I’m a big believer in form following function: understand your content, understand your users’ needs, understand your technological options, and form will naturally follow. But where search is concerned, form strongly drives searchability as function.
Until very recently, search engines have had to make a Heisenbergian choice. Heisenberg, you’ll recall, observed that when studying quantum particles, you could study position or momentum of a given particle, but not both. Position and momentum in quantum mechanics are determined in terms of probability, but this added another level of uncertainty to the problem. You could pick one or the other to measure, but not both.

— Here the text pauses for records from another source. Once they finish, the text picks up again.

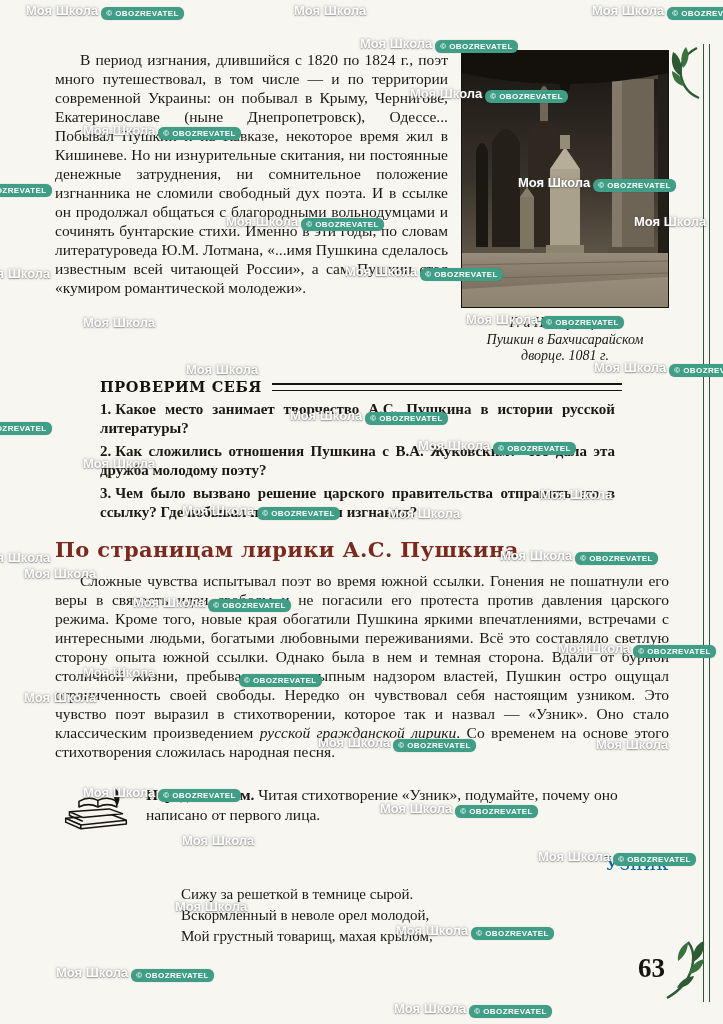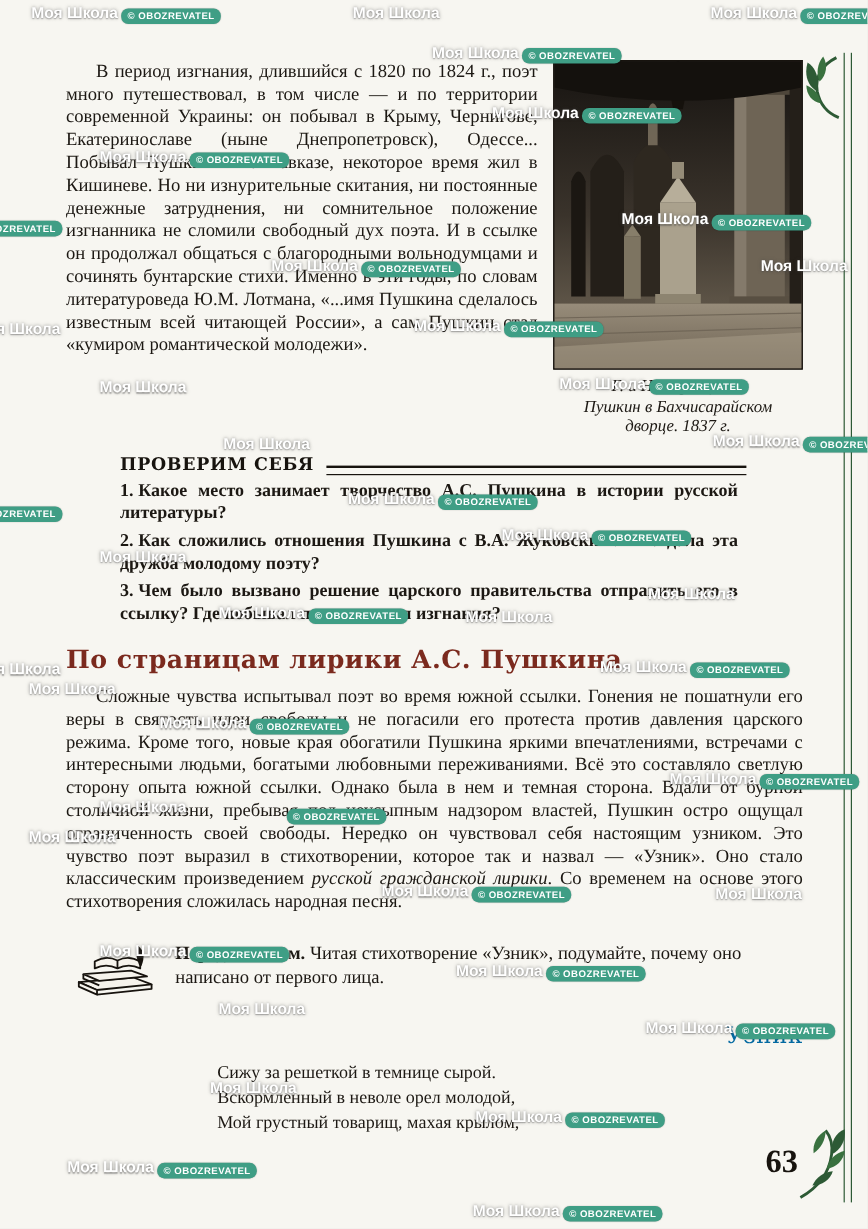--- a/index.html
+++ b/index.html
@@ -40,21 +40,21 @@
   .intro-text { width: 393px; }
 
   .figure { width: 208px; margin: 0; }
   .painting-frame { border: 1px solid #17130e; background: #2a2520; }
   .painting-frame svg { display: block; width: 206px; height: 256px; }
   .caption { display: block; margin-top: 7px; font-style: italic; font-size: 14px; line-height: 16.5px; text-align: center; }
   .caption span { display: block; }
 
   
   .check-section { margin-top: 13px; margin-left: 45px; width: 522px; }
-  .check-header { display: flex; align-items: flex-end; height: 18px; }
+  .check-header { display: flex; align-items: center; height: 18px; }
   .check-title {
     font-family: "DejaVu Serif", serif;
     font-weight: bold; font-size: 14.5px; letter-spacing: 0.6px;
     white-space: nowrap; color: #17130e;
   }
   .check-rule { flex: 1; margin-left: 10px; height: 5px;
     border-top: 2.5px solid #17130e; border-bottom: 1.2px solid #17130e; }
   .question {
     margin: 4px 7px 0 0;
     font-size: 15px; line-height: 19px;
@@ -172,21 +172,21 @@
             <rect x="0" y="202" width="206" height="54" fill="url(#pg-floor)"></rect>
             <polygon points="0,256 206,256 206,226 0,238" fill="#a89d89" opacity="0.55"></polygon>
             <line x1="0" y1="214" x2="206" y2="210" stroke="#5c5346" stroke-width="1" opacity="0.6"></line>
             <line x1="0" y1="228" x2="206" y2="222" stroke="#5c5346" stroke-width="1" opacity="0.5"></line>
             <path d="M0 0 H206 V22 Q103 44 0 22 Z" fill="#14110d"></path>
           </svg>
         </div>
         <figcaption class="caption">
           <span>Г. и Н. Чернецовы.</span>
           <span>Пушкин в Бахчисарайском</span>
-          <span>дворце. 1837 г.</span>
+          <span>дворце. 1081 г.</span>
         </figcaption>
       </figure>
     </div>
 
     <div class="check-section">
       <div class="check-header">
         <span class="check-title">ПРОВЕРИМ СЕБЯ</span>
         <span class="check-rule"></span>
       </div>
       <p class="question">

In the same way, search engines could analyze the web to a high degree of precision, knowing a few pages intimately, or they could analyze on a large scale, knowing many pages on a limited basis. But Google has reached the point where it says both can be attained: knowing many pages, and knowing them well.
As a partial step toward this end Google and other search engines have agreed on XML protocol for site maps, and Google has begun offering internal domain search directly from their results for larger sites. Understanding the structure of a site provides a better context for guiding searchers to their goal.
As search engines become more precise, understanding the semantics of individual pages is likewise becoming more relevant. For those unfamiliar with the field, semantics is the study of linguistic meaning, not only of a word or phrase in and of itself, but of the meaning found in the relationships between words, sentences, phrases. Online semantics is the study of the meaning imposed on a page’s content by its metadata and structure (and the practice thereof).
Most web developers who think of semantics (if they think of it at all) think of metadata, primarily the meta tags found in the head portion of a page. Early in the internet’s development, these tags were viewed as highly important for searchability, but abuse of keywords diminished their importance to search engine algorithms and therefore their importance to developers. The other elements of semantics, particularly in the body section of the page, were frequently misunderstood or not attended to at all. For example, h tags are frequently used out of order merely for their graphic impact; and CSS makes it easy to transform the functionality of many tags intended for completely different purposes. (The dynamic menus on alexfiles.com, for example, are based on CSS enhancement of definition tags, another semantic tag. Don’t worry, I’m following my own advice and changing them soon!)
So here are updated semantic recommendations, gleaned not only from a decade of SEO experience, but also from working sessions with several search consultants (including Google, in 2006 and 2007) over the past year and a half.
If you want to test your semantics, the W3C offers a semantics validator. (Try it! Copy the URL for this page and insert that into the validator form.)
Head section optimization
Browser titles
Browser titles are strong indicators of the content of a page. To optimize their impact, browser titles should
- Be individual to each page as much as possible (this may be difficult with catalogs and the like).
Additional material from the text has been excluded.